◆ **Exercise**:
The reply to the records below should contain exactly the lines from the line with "Earthly Body Edible" through the line with "Sliquid Swirl Intimate", and nothing besides.

### Supplied information

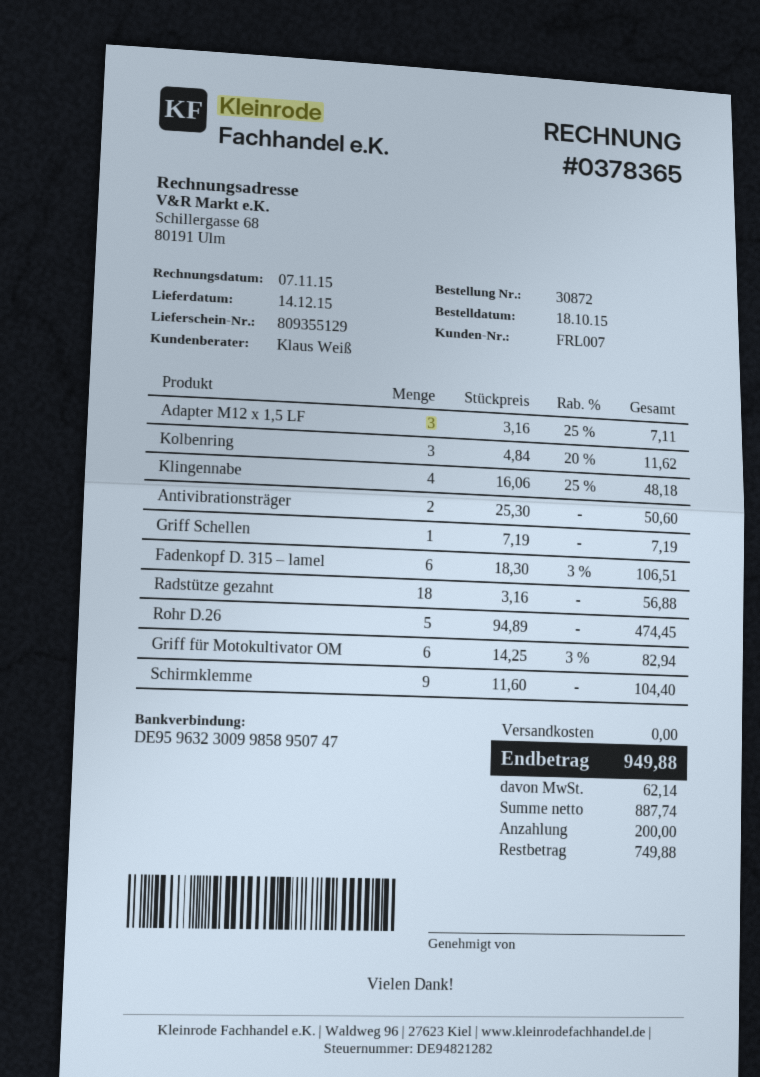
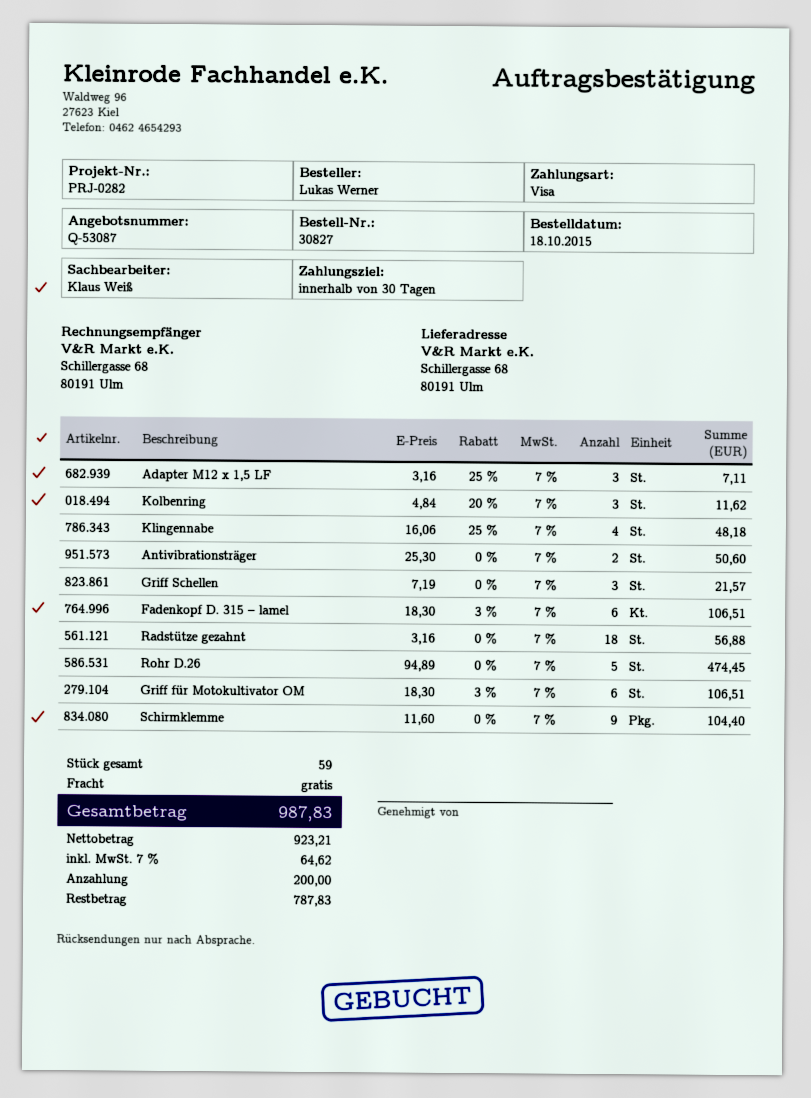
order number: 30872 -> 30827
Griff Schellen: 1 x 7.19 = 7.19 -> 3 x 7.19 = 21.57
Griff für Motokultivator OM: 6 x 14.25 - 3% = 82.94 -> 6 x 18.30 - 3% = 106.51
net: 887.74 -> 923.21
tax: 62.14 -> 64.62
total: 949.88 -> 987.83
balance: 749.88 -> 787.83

######
### Supplied information

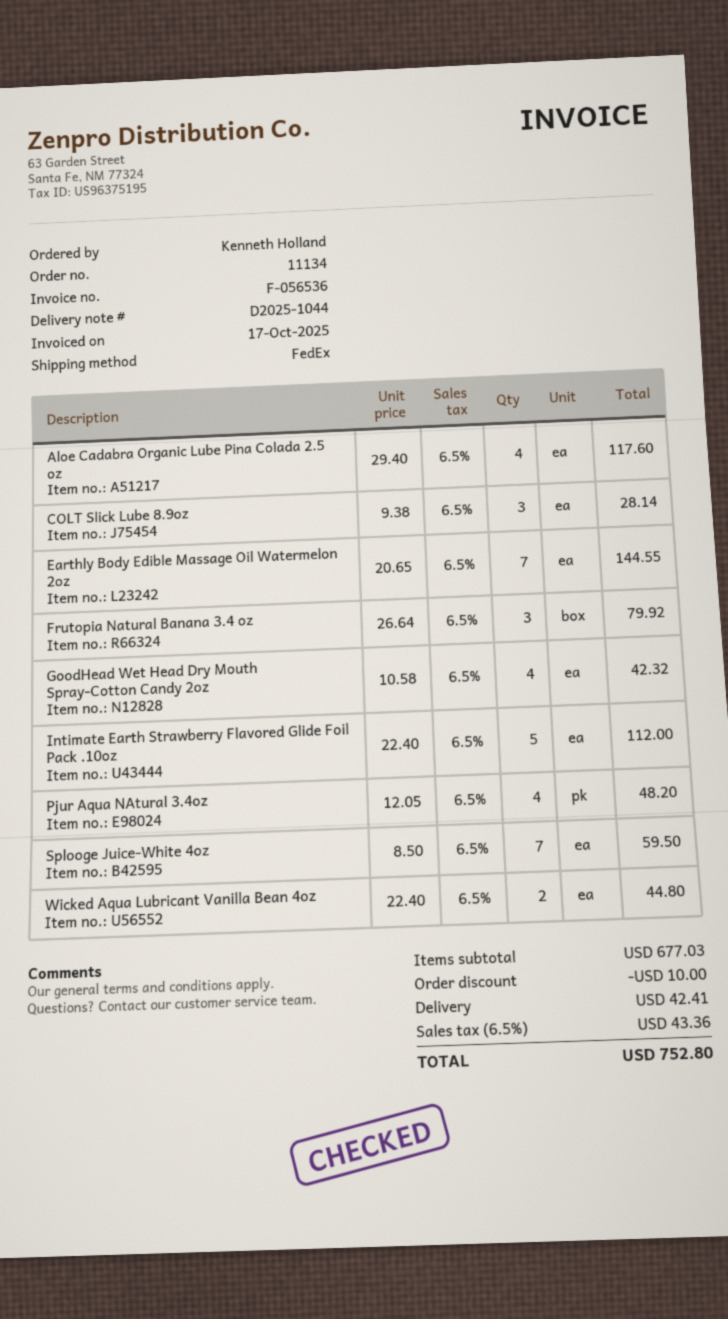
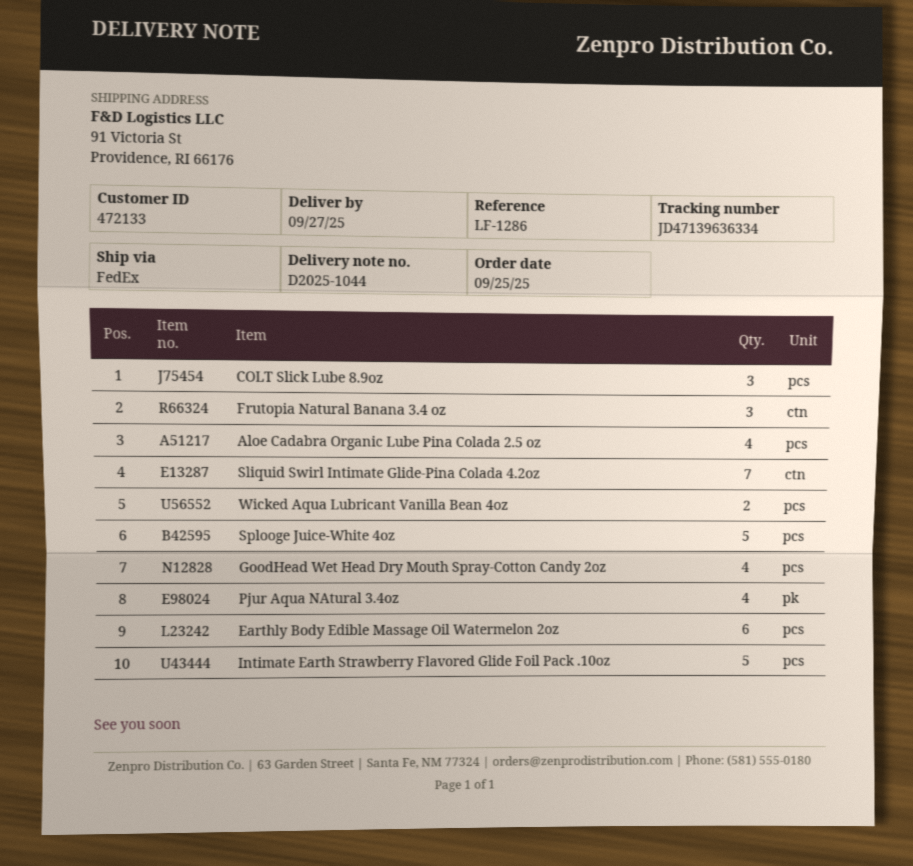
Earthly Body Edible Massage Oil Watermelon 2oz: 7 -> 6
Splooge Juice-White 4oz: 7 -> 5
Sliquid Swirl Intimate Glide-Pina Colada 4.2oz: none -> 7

######

◆ **Exercise output**:
Earthly Body Edible Massage Oil Watermelon 2oz: 7 -> 6
Splooge Juice-White 4oz: 7 -> 5
Sliquid Swirl Intimate Glide-Pina Colada 4.2oz: none -> 7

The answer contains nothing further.